I letti biologici a base di compost possono promuovere la degradazione dei fitofarmaci. La struttura della componente microbica cambia durante il processo di compostaggio e per seguire questi cambiamenti possono essere utilizzati metodi semplici. Nello studio del gruppo di lavoro della facoltà di Agraria dell’Università Politecnica delle Marche è stata determinata la composizione degli esteri metilici degli acidi grassi (FAME) utilizzando due metodi: Identificazione Microbica (MIDI) e Ester-Linked (EL), in un compost di 3 e 12 mesi trattato con tre fitofarmaci recalcitranti (azoxystrobin, chlorotoluron e epoxyconazole) e con la loro miscela, dopo 0,56 e 125 giorni di degradazione. La persistenza dei tre fitofarmaci è risultata elevata e dopo 125 giorni i residui nel compost variavano dal 22% al 70% dell’applicato in dipendenza soprattutto del periodo di compostaggio.
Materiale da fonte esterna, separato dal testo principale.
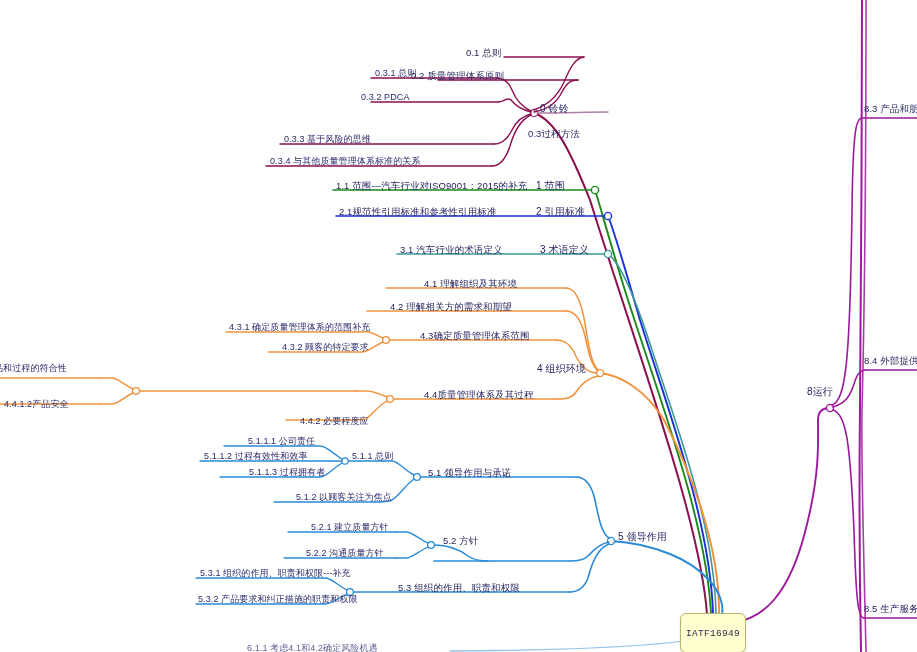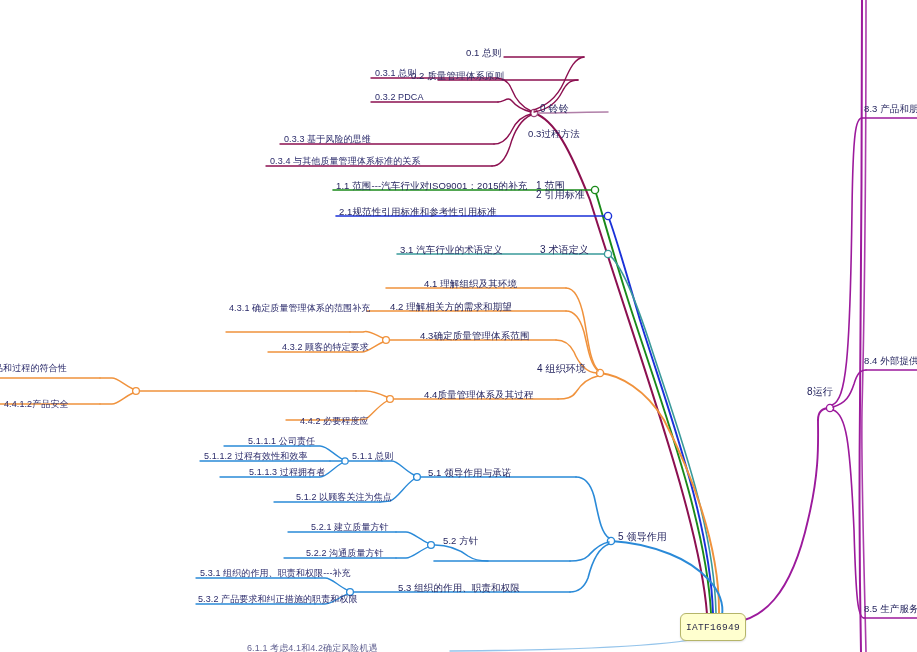--- a/index.html
+++ b/index.html
@@ -205,7 +205,7 @@
   <div class="node lvl2" style="left:411px; top:75px;">0.2 质量管理体系原则</div>
   <div class="node lvl2" style="left:528px; top:133px;">0.3过程方法</div>
   <div class="node lvl3" style="left:375px; top:73px;">0.3.1 总则</div>
-  <div class="node lvl3" style="left:375px; top:97px;">0.3.2 PDCA</div>
+  <div class="node lvl3" style="left:361px; top:97px;">0.3.2 PDCA</div>
   <div class="node lvl3" style="left:284px; top:139px;">0.3.3 基于风险的思维</div>
   <div class="node lvl3" style="left:270px; top:161px;">0.3.4 与其他质量管理体系标准的关系</div>
 

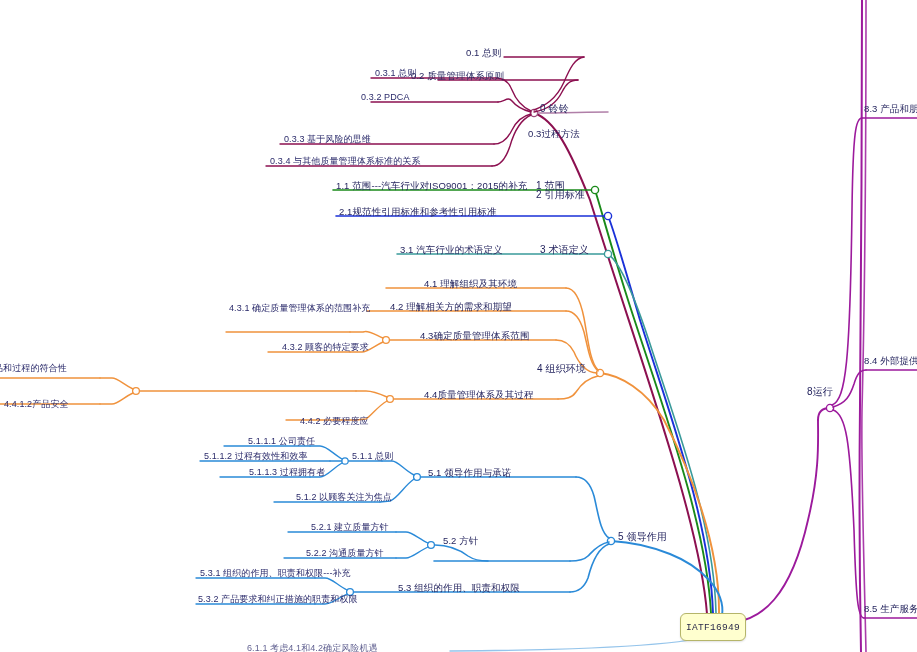--- a/index.html
+++ b/index.html
@@ -212,7 +212,7 @@
   <div class="node lvl1" style="left:536px; top:185px;">1 范围</div>
   <div class="node lvl2" style="left:336px; top:185px;">1.1 范围---汽车行业对ISO9001：2015的补充</div>
 
-  <div class="node lvl1" style="left:536px; top:194px;">2 引用标准</div>
+  <div class="node lvl1" style="left:536px; top:211px;">2 引用标准</div>
   <div class="node lvl2" style="left:339px; top:211px;">2.1规范性引用标准和参考性引用标准</div>
 
   <div class="node lvl1" style="left:540px; top:249px;">3 术语定义</div>

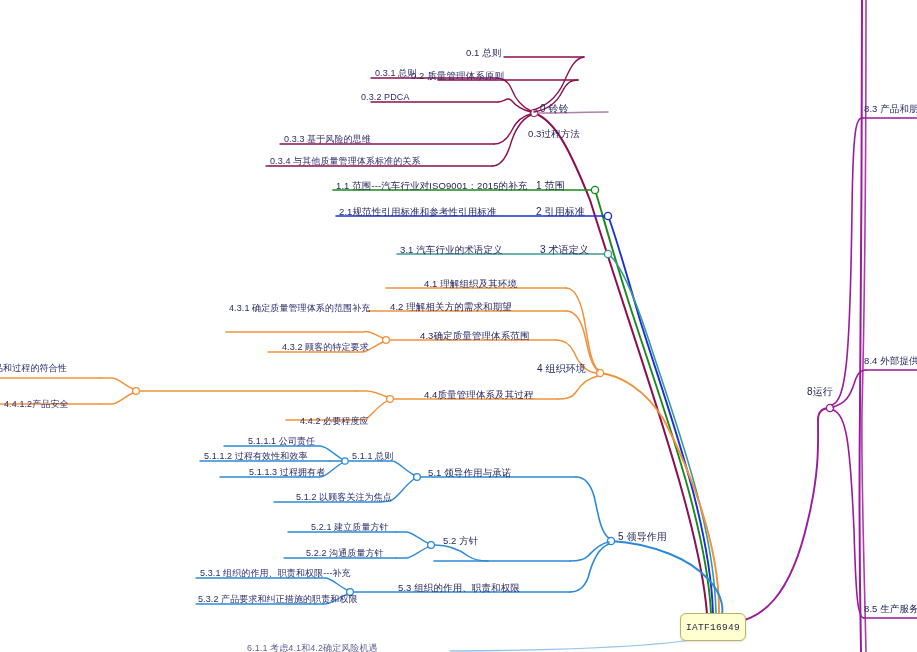--- a/index.html
+++ b/index.html
@@ -222,7 +222,7 @@
   <div class="node lvl2" style="left:424px; top:283px;">4.1 理解组织及其环境</div>
   <div class="node lvl2" style="left:390px; top:306px;">4.2 理解相关方的需求和期望</div>
   <div class="node lvl2" style="left:420px; top:335px;">4.3确定质量管理体系范围</div>
-  <div class="node lvl3" style="left:229px; top:308px;">4.3.1 确定质量管理体系的范围补充</div>
+  <div class="node lvl3" style="left:229px; top:327px;">4.3.1 确定质量管理体系的范围补充</div>
   <div class="node lvl3" style="left:282px; top:347px;">4.3.2 顾客的特定要求</div>
   <div class="node lvl2" style="left:424px; top:394px;">4.4质量管理体系及其过程</div>
   <div class="node lvl3" style="left:300px; top:421px;">4.4.2 必要程度应</div>

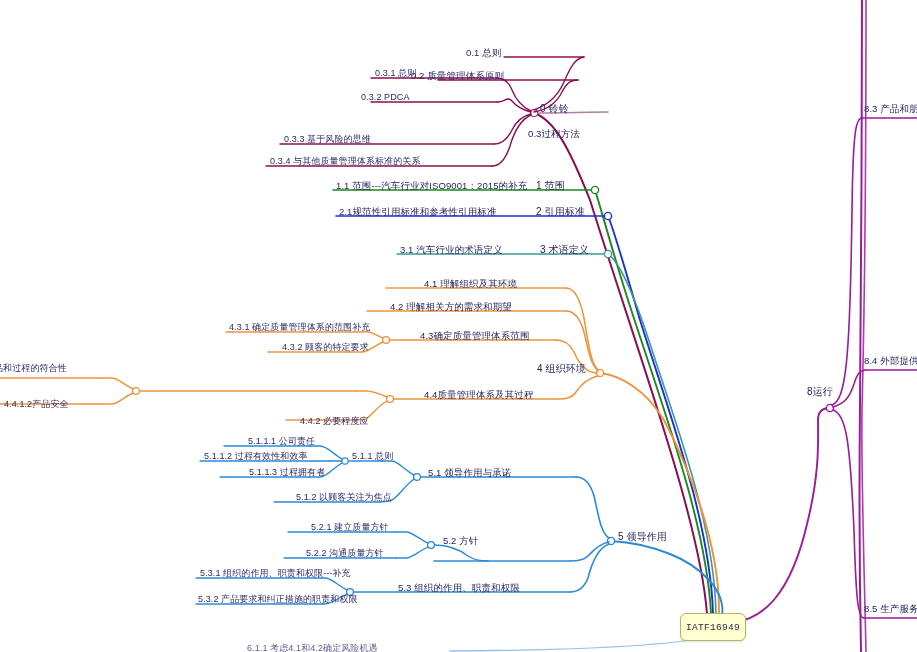--- a/index.html
+++ b/index.html
@@ -36,7 +36,7 @@
   #root {
     position: absolute;
     left: 680px; top: 613px;
-    width: 66px; height: 28px;
+    width: 66px; height: 40px;
     background: #ffffcf;
     border: 1px solid #b5b56a;
     border-radius: 6px;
Sono stati rilevati 71 esteri metilici appartenenti a 9 gruppi.
Il metodo EL è risultato più sensibile rispetto al metodo MIDI per tutti i gruppi eccetto gli alcooli; 36 esteri sono risultati unici per il metodo EL e 5 per il metodo MIDI. Importante è risultata l’influenza del metodo estrattivo: il metodo EL ha fornito un elevato numero di rilevazioni per 57 esteri mentre il MIDI solo per 9, mentre i due metodi sono risultati equivalenti per 5 esteri; ciò indica che EL fornisce un profilo generale degli esteri più uniforme. Gli effetti degli altri fattori non sono risultati sempre chiari.

Il trattamento con i fitofarmaci non ha influenzato il profilo degli esteri con il metodo MIDI, mentre con il metodo EL ha influenzato il profilo del ciclopropano e dei mono-insaturi. Il periodo di compostaggio e la degradazione dei fitofarmaci hanno avuto effetto su alcuni gruppi di esteri, più elevato quando si è utilizzato il metodo EL. Si può concludere che l’uso di alcuni esteri metilici come indicatori biologici per seguire l’evoluzione della comunità microbica nel compost può essere influenzato sia dal tipo di compost che da altri svariati altri fattori.